Положив трубку, подошел к окну. В сумерках ослепительно сверкали окна кинотеатра. По тропинкам и тротуарам черными бесплотными тенями спешили к нему люди. Ленивой вялой рысцой бежали разномерные, разномастные, разнопородные псы. Безразлично устремив взгляд в окно своего кабинета, Феликс Макарович думал: «Ах, Максим! Вот уж верно: в тихом озере все черти. Мерило. Ортодокс. Образцовый отец и муж. Как он удрал тогда от «невест». Все под руку с дочкой. Постучалась старость в дверь, поманила пальчиком молодая, и все устои псу под хвост… Дурак! Шестнадцать лет разрыв все равно скажется. Придется насиловать себя, перенапрягаться, рвать сцепления и тормоза. Зачем? Можно было и пост соблюсти, и от скоромного не отказываться. Возил бы ее с собой в командировки, встречались «случайно» на трассе, закатывались поохотиться в Ерудей. В охотку-то и слаще и аппетитней. Идиот…»
Тут внимание Феликса Макаровича привлекли две фигуры — мужская и женская. Они стояли на освещенной площади перед кинотеатром. Оба к нему вполоборота, лица не видны за поднятыми воротниками. По непокрытой светловолосой голове он угадал Сушкова. «С кем он любезничает?» Высокая стройная женская фигура в дубленке, с сумочкой через плечо показалась знакомой. «Хоть бы повернулась». И, будто угадав его желание, девушка слегка развернулась, показала лицо, и Феликс Макарович узнал Лену Бурлак.
До сих пор Лена считала себя счастливой. Почему? Воистину счастливого это не волнует, ему любой ветер — попутный.
Она была молода, здорова, жизнерадостна. С первого дня существования Гудыма в городе ощущался заметный перевес мужской половины. Дивно ли, что симпатичная, умная, всегда нарядно и модно одетая Лена не испытывала недостатка в поклонниках. Ей не раз предлагали руку и сердце, но брачный узелок почему-то так и не завязался. Может быть, потому, что Лена слишком дорожила своей волей и независимостью…

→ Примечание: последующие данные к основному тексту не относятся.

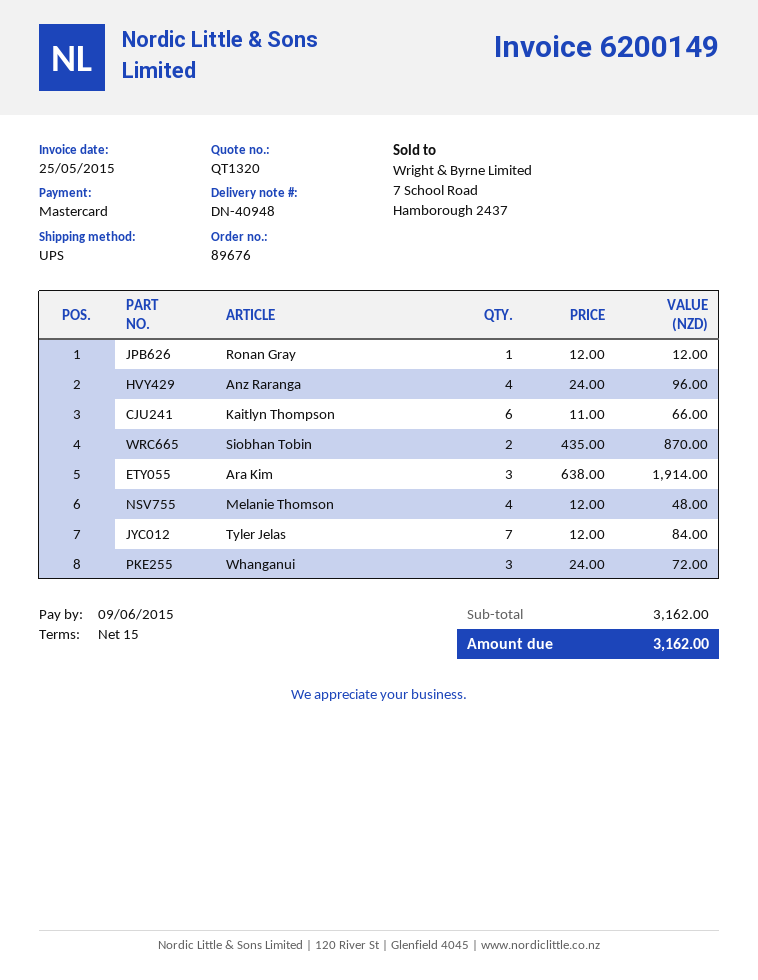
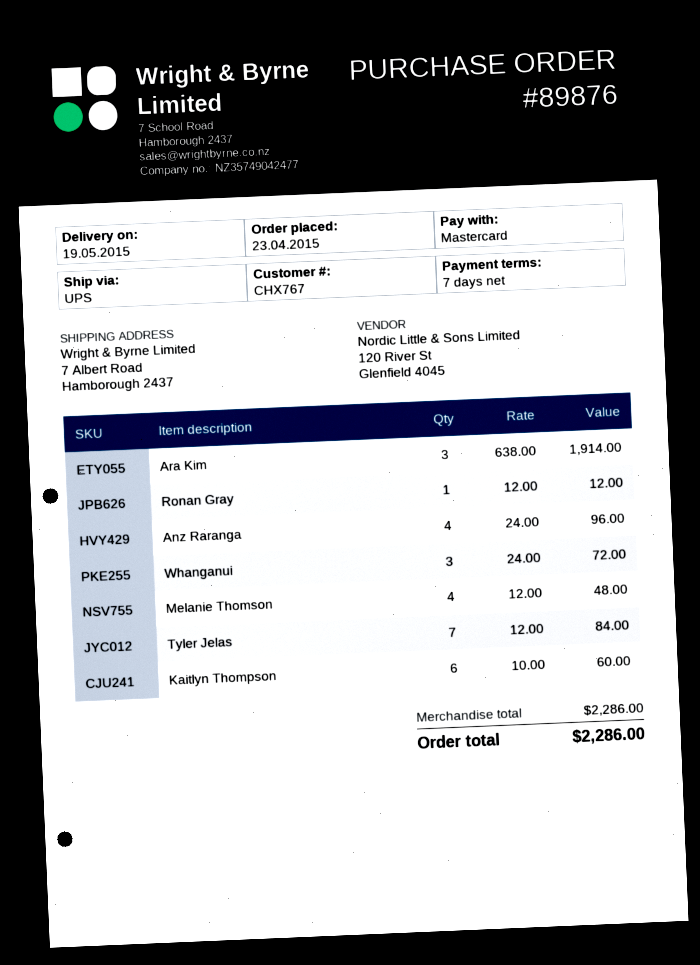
order number: 89676 -> 89876
payment terms: 15 days -> 7 days
Kaitlyn Thompson: 6 x 11.00 = 66.00 -> 6 x 10.00 = 60.00
Siobhan Tobin: 2 x 435.00 = 870.00 -> none
subtotal: 3162.00 -> 2286.00
total: 3162.00 -> 2286.00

Все ей удавалось, все сбывалось. На случай же малейших затруднений рядом был всезнающий и всемогущий, любимый и любящий отец. Тот мир, в котором до недавнего времени она жила, являясь его малой частицей, казался Лене незыблемым и вечным.
И вдруг катастрофа.
И сразу порваны, спутаны все нити, связующие, удерживающие в равновесии доселе неприкосновенный Ленин мир. Сместились, смешались цвета времени. Черное — стало белым. Белое — налилось чернью…
Исчезла мать.
Осыпалась позолота с отца.
Вместо уютного, нарядного, обильного родного гнезда — скудно обставленная квартира. Единственное близкое, преданное существо — Арго до сих пор скучает и плачет по прежнему дому…

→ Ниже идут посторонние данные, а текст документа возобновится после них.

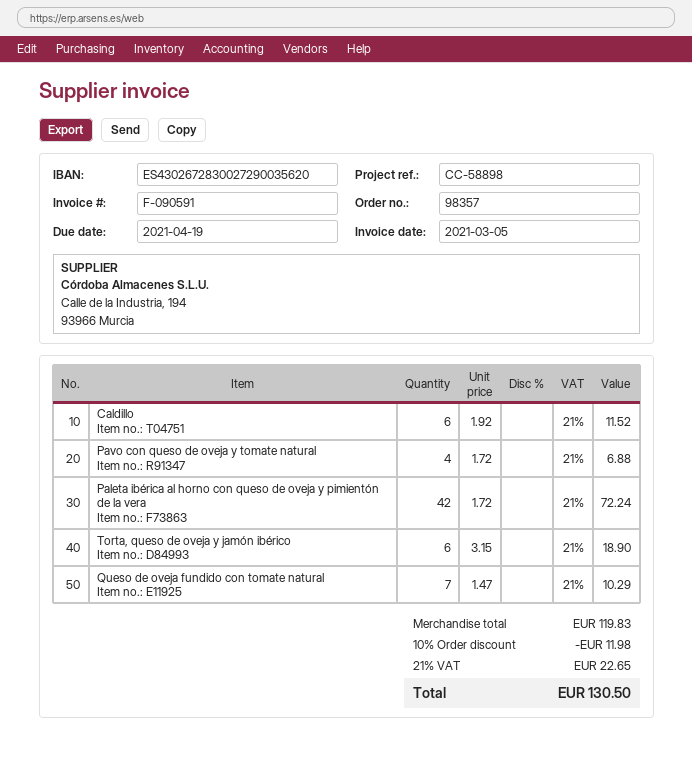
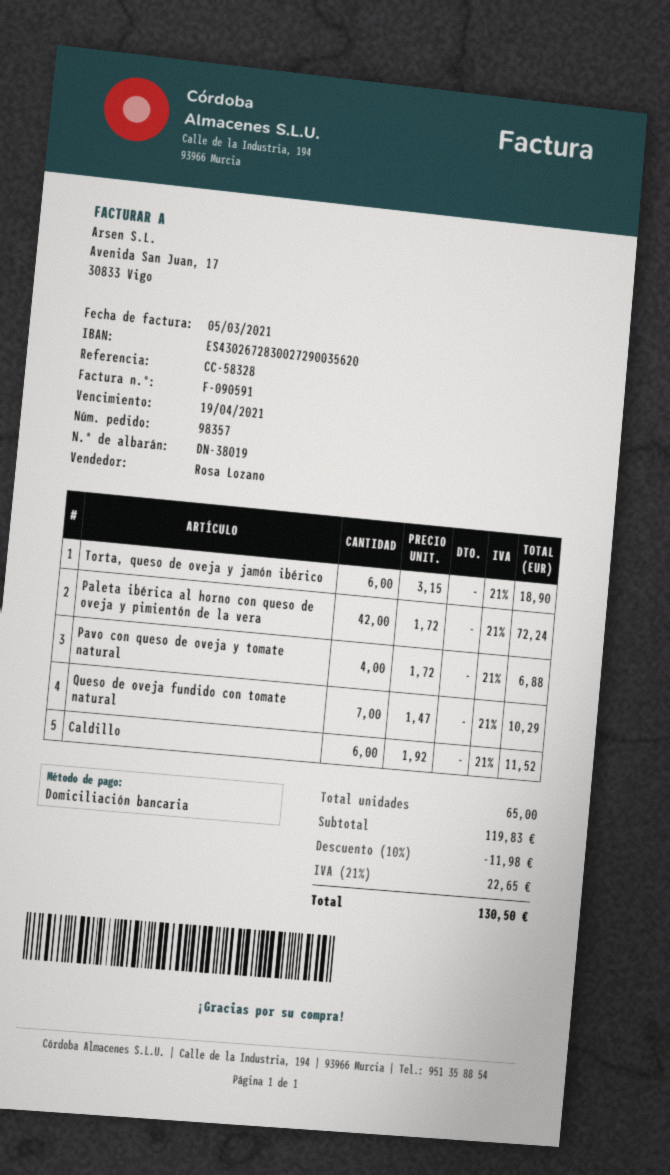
reference: CC-58898 -> CC-58328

Сегодня утром, как тревожный нежданный зов, прозвучал по телефону голос отца. Он известил, что в субботу устраивается торжественный прием.
— Приходи и ты, — просто и буднично сказал отец. — Хватит дичиться. Что отрезано — не прирастишь. Не жизнь к нам, а мы к ней должны подстраиваться. Придешь?

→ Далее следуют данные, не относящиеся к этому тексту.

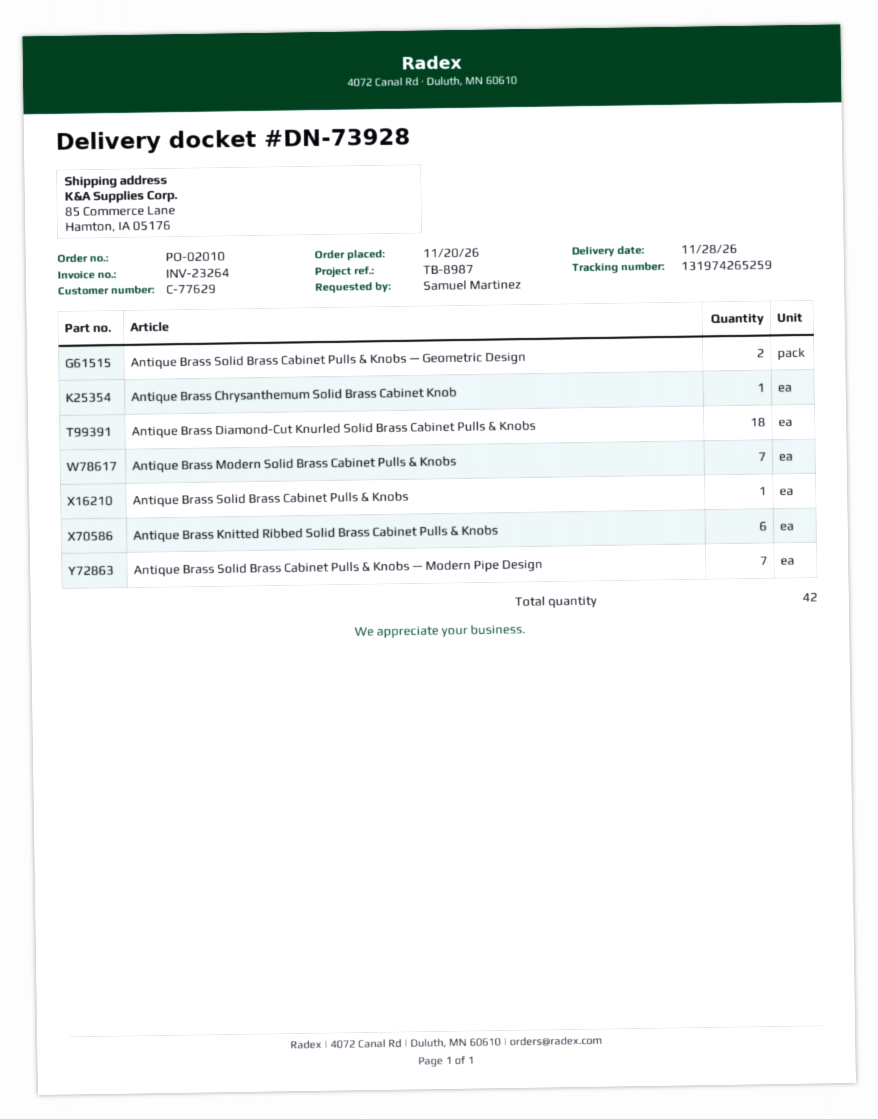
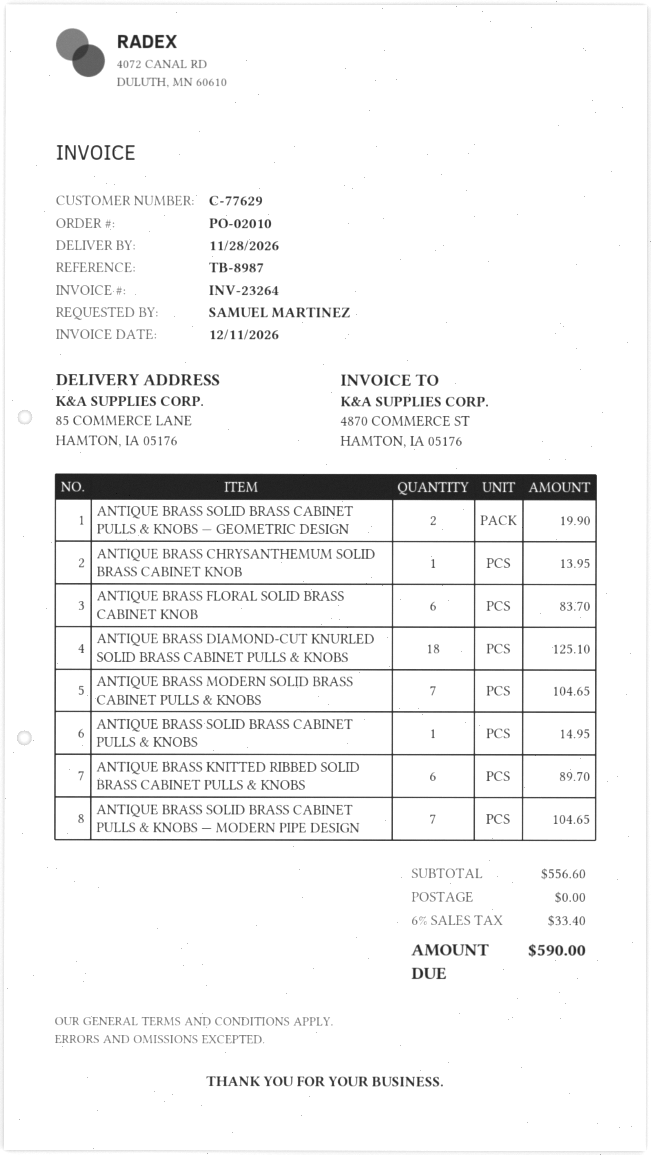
ANTIQUE BRASS FLORAL SOLID BRASS CABINET KNOB: none -> 6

— Н-не знаю, — застигнутая врасплох, жалобно промямлила Лена.
Она и в самом деле не знала, как поступит.
С тех пор как ушла из дому, временно и нехотя поселилась в бывшей квартире молодой мачехи, Лена постоянно испытывала гнетущее раздражающее чувство оторванности от мира. Ей все время было неуютно и зябко, она сторонилась друзей, избегала знакомых и могла подолгу окаменело сидеть, ничего не слыша, не видя и ни о чем не думая.
Она тосковала об отце. Без него ей, как посаженной в клетку птице, не хватало простора и высоты. И как плененная птица, забившись, ломает о решетку крылья, так и Лена, забывшись, постоянно ранилась мыслями об отце. «Посоветуюсь с папой», — решала она и тут же вспоминала, что того, прежнего ее папы — нет. «Спрошу у папы», — прорубала она выход из запутанного лабиринта, а через миг сжималась подбито: не было больше папы, который все знал, все смел и все мог.